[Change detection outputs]
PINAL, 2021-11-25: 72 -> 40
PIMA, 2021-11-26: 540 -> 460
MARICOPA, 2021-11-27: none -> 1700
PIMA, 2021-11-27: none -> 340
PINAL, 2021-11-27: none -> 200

--

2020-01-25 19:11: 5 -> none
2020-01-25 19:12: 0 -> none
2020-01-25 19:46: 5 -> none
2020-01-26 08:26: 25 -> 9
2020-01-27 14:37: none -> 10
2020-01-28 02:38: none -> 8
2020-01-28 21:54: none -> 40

ASSIGNMENT.
Lines from the records above that hold "PIMA" are the ones to list.

EXERCISE RESPONSE.
PIMA, 2021-11-26: 540 -> 460
PIMA, 2021-11-27: none -> 340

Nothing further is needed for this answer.